A driving (but not the only) force behind this, the Globe reports, is Partners Health Care, originally formed as an alliance between Brigham and Mass General – both among the nation’s top 10 hospitals according the US News & World Report’s annual listing – to combat what the founders saw as the stinginess of insurance companies. Their prominence allowed them to tell the insurance companies, in effect, “pay us what we say or else” – the “or else” being that if a company balked, the hospitals would refuse to accept their insurance, which could cost the company thousands of subscribers panicking at the thought of being denied access to those top-drawer facilities. One company that tried to resist – Tufts Health Plan – caved within days.

The result is that Partners Health Care hospitals, overall and on average, get paid 30% more for the same services as non-affiliated hospitals.

It’s important to note that these differences in no way correlate with quality of care and they persist even in cases not only of identical procedures using identical equipment but treatment by identical physicians – the only difference being what hospital their patient is in. In fact, sometimes the correlation is negative:

Massachusetts General Hospital, for example, earns 15 percent more than Beth Israel Deaconess Medical Center for treating heart-failure patients even though government figures show that Beth Israel has for years reported lower patient death rates.

Simply put, price does not equal quality. What it does equal is profit: Partners has netted $1.7 billion over the past few years.

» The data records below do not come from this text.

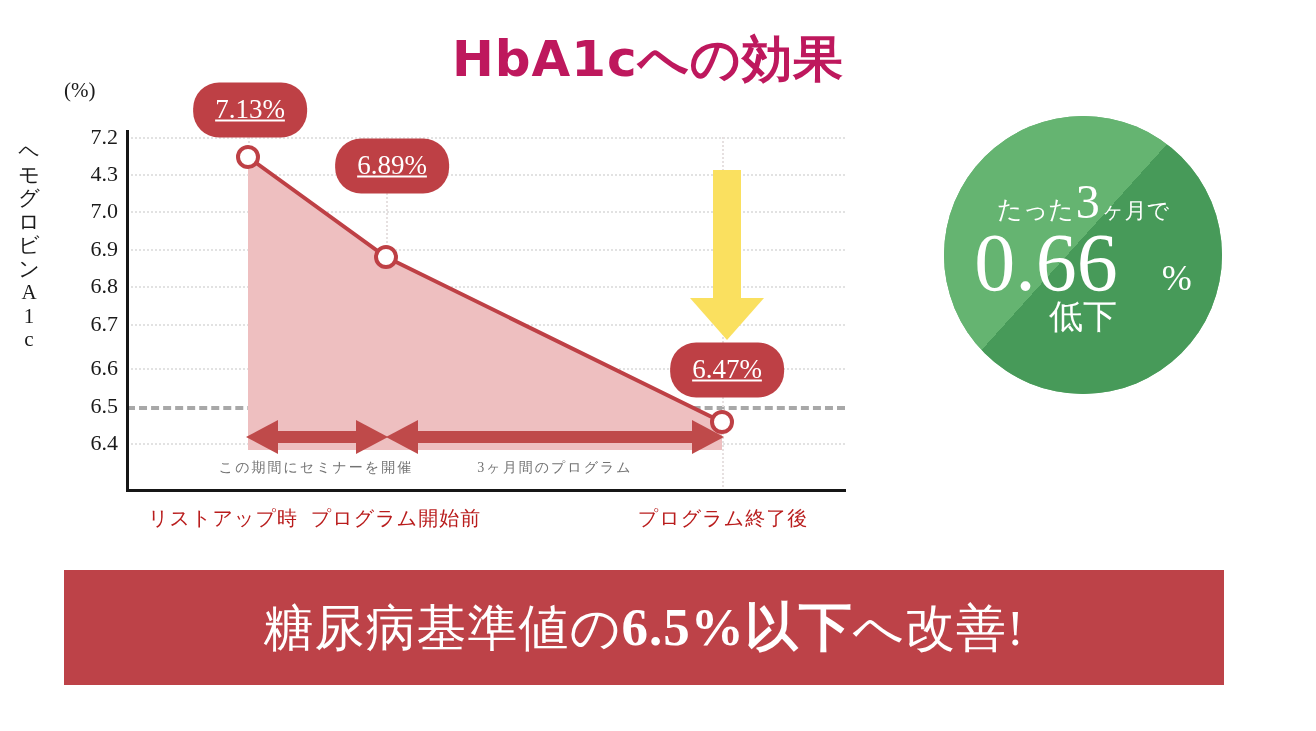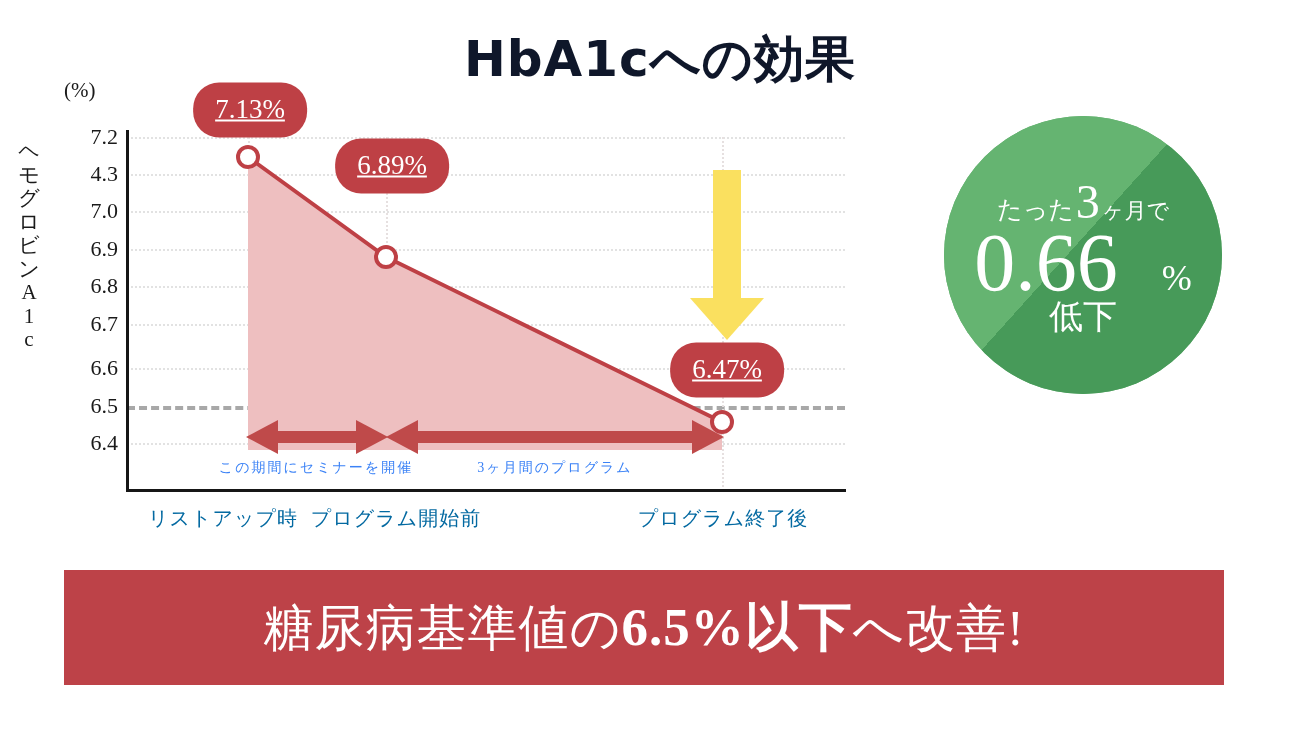--- a/index.html
+++ b/index.html
@@ -14,13 +14,13 @@
 
   
   #chart-title{
-    position:absolute;left:380px;top:26px;width:560px;
+    position:absolute;left:368px;top:26px;width:560px;
     text-align:center;
     font-family:"DejaVu Sans", sans-serif;
     font-weight:bold;
     font-size:50px;
     letter-spacing:1px;
-    color:#0f172a;
+    color:#be185d;
     white-space:nowrap;
   }
 

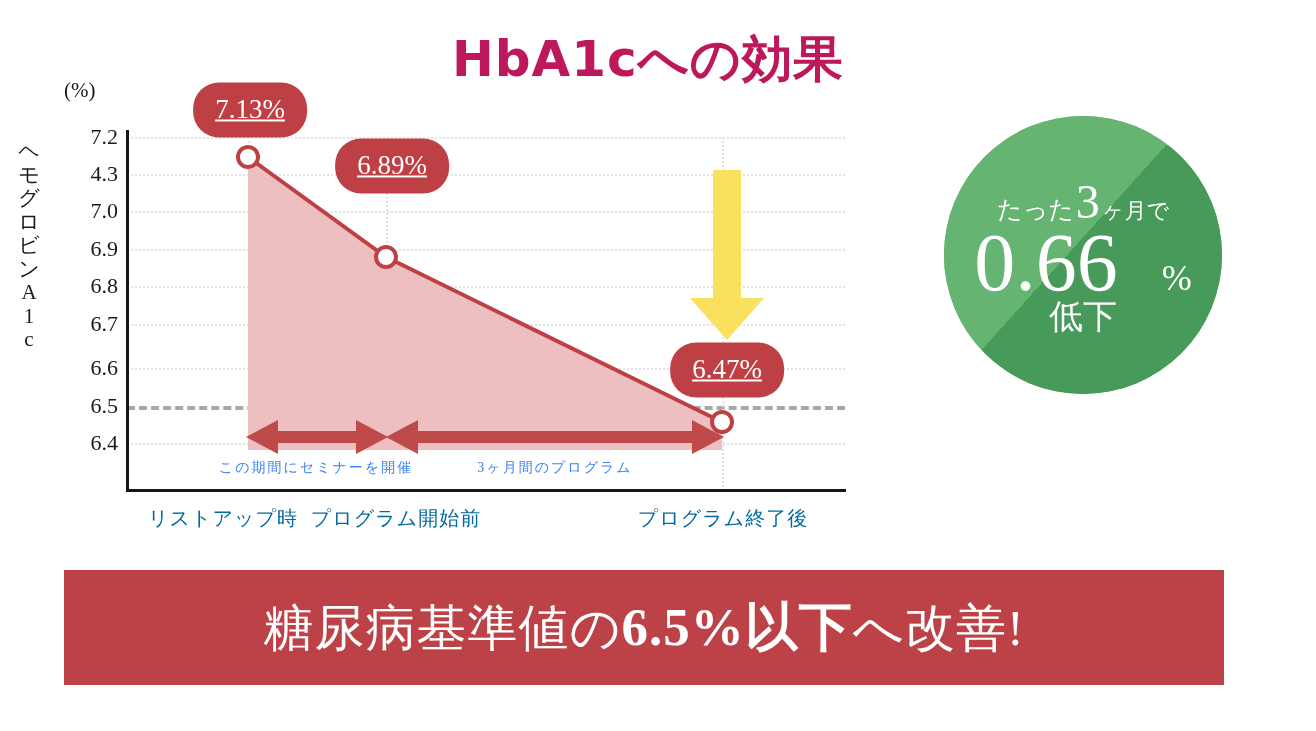--- a/index.html
+++ b/index.html
@@ -100,7 +100,7 @@
   .arrow-caption{
     position:absolute;
     font-size:14px;
-    color:#3b82f6;
+    color:#737373;
     white-space:nowrap;
     transform:translateX(-50%);
     letter-spacing:2px;

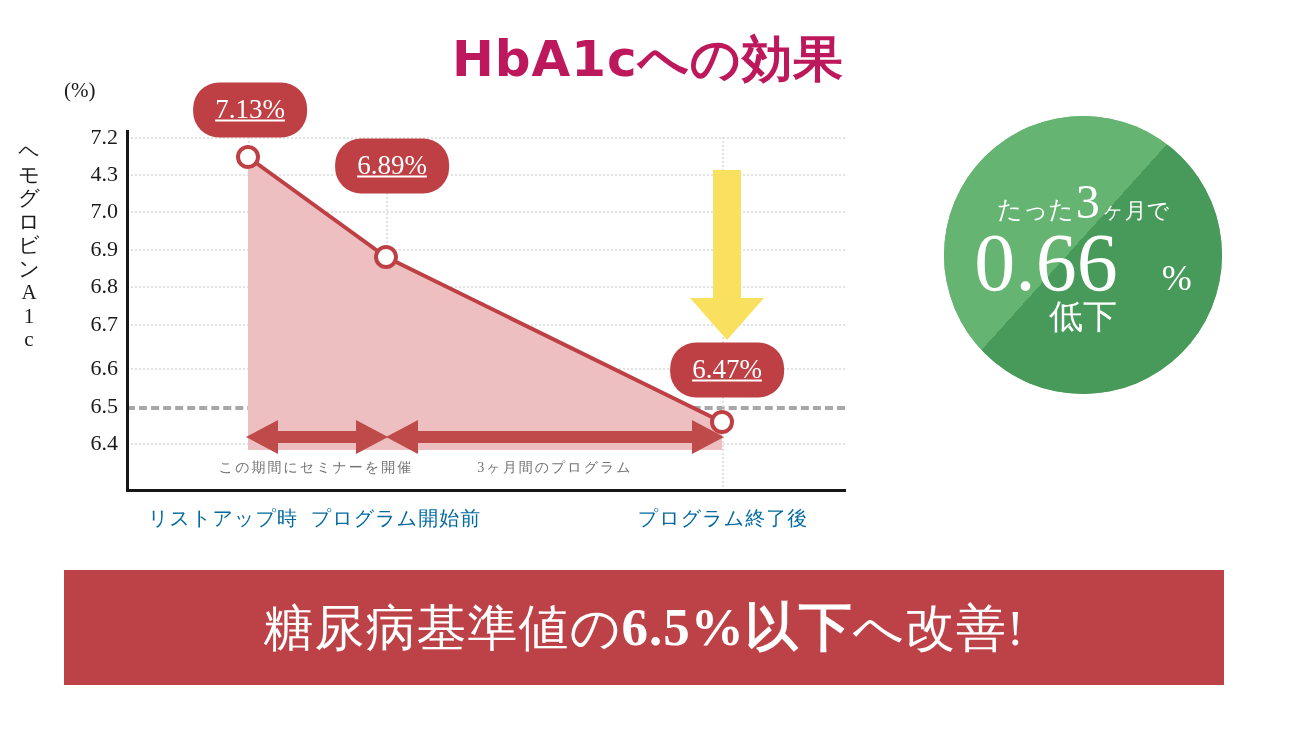--- a/index.html
+++ b/index.html
@@ -91,7 +91,7 @@
   .xcat{
     position:absolute;
     font-size:20px;
-    color:#0369a1;
+    color:#b91c1c;
     white-space:nowrap;
     transform:translateX(-50%);
     letter-spacing:1px;

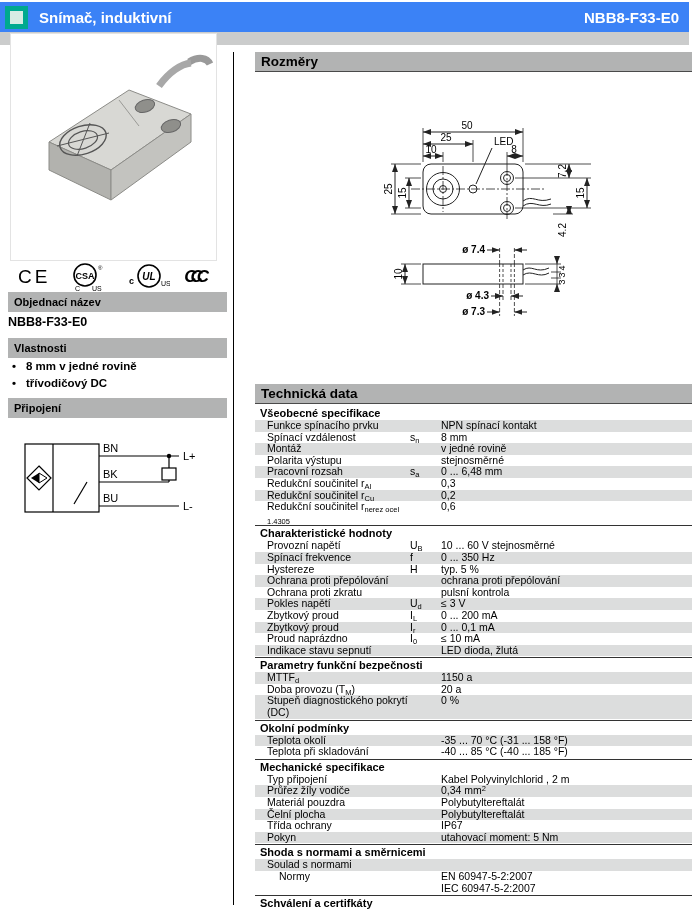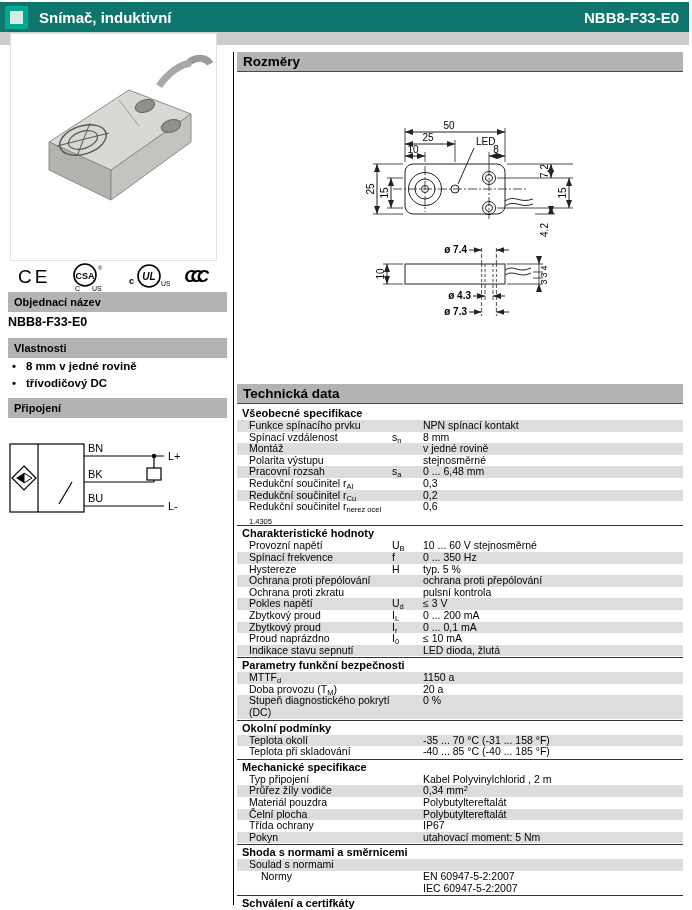--- a/index.html
+++ b/index.html
@@ -6,7 +6,7 @@
   .page{position:relative;width:692px;height:910px;background:#fff;overflow:hidden;
         font-family:"Liberation Sans",sans-serif;color:#000;}
   
-  .topbar{position:absolute;top:2px;left:0;width:689px;height:30px;background:#0f766e;
+  .topbar{position:absolute;top:2px;left:0;width:689px;height:30px;background:#3b82f6;
           display:flex;align-items:center;}
   .brand-icon{width:23px;height:23px;margin-left:5px;background:#d7ece4;
               border:5px solid #00a98f;box-sizing:border-box;flex:0 0 auto;}

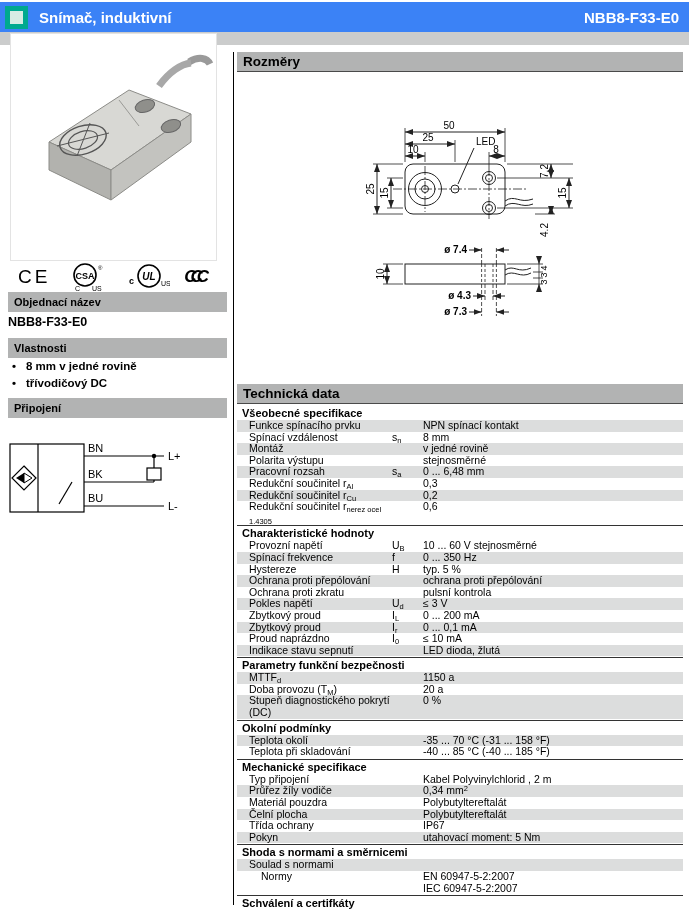--- a/index.html
+++ b/index.html
@@ -28,7 +28,7 @@
   .wiring{position:absolute;left:4px;top:424px;}
   
   .rightcol{position:absolute;left:233px;top:52px;width:450px;height:853px;
-            border-left:1px solid #000;padding-left:3px;box-sizing:border-box;}
+            border-left:1px solid #000;padding-left:21px;box-sizing:border-box;}
   .rsec{width:446px;height:20px;background:#b2b3b3;font-weight:bold;font-size:13.5px;
         line-height:20px;padding-left:6px;box-sizing:border-box;border-bottom:1px solid #4a4a4a;}
   .dimwrap{width:446px;height:312px;}

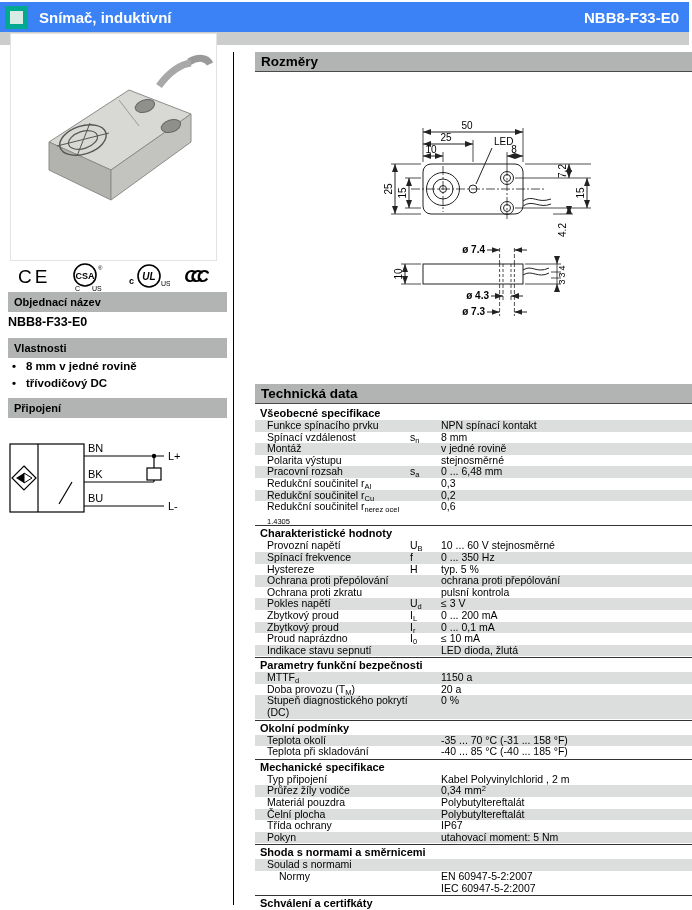--- a/index.html
+++ b/index.html
@@ -25,7 +25,7 @@
   .features{position:absolute;left:8px;top:360px;width:215px;font-weight:bold;font-size:11.5px;}
   .features .feature{position:relative;padding-left:18px;margin-bottom:5px;}
   .features .feature::before{content:"•";position:absolute;left:4px;top:0;}
-  .wiring{position:absolute;left:4px;top:424px;}
+  .wiring{position:absolute;left:19px;top:424px;}
   
   .rightcol{position:absolute;left:233px;top:52px;width:450px;height:853px;
             border-left:1px solid #000;padding-left:21px;box-sizing:border-box;}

Ultimately, this has done two things: shift the center of power in the health care industry in Massachusetts somewhat from the insurance companies toward the hospitals and drive up the cost of health insurance in the state. What it decidedly has not done is improve the quality of health care.

Nor has it improved access to health care; indeed, it may well have damaged it: Massachusetts requires that everyone in the state have health insurance and offers subsidized insurance to those who can’t otherwise afford it. Rising premiums in the private market means more people who can’t afford the cost, throwing them back on the state system, raising its cost and inhibiting the goal of universal coverage.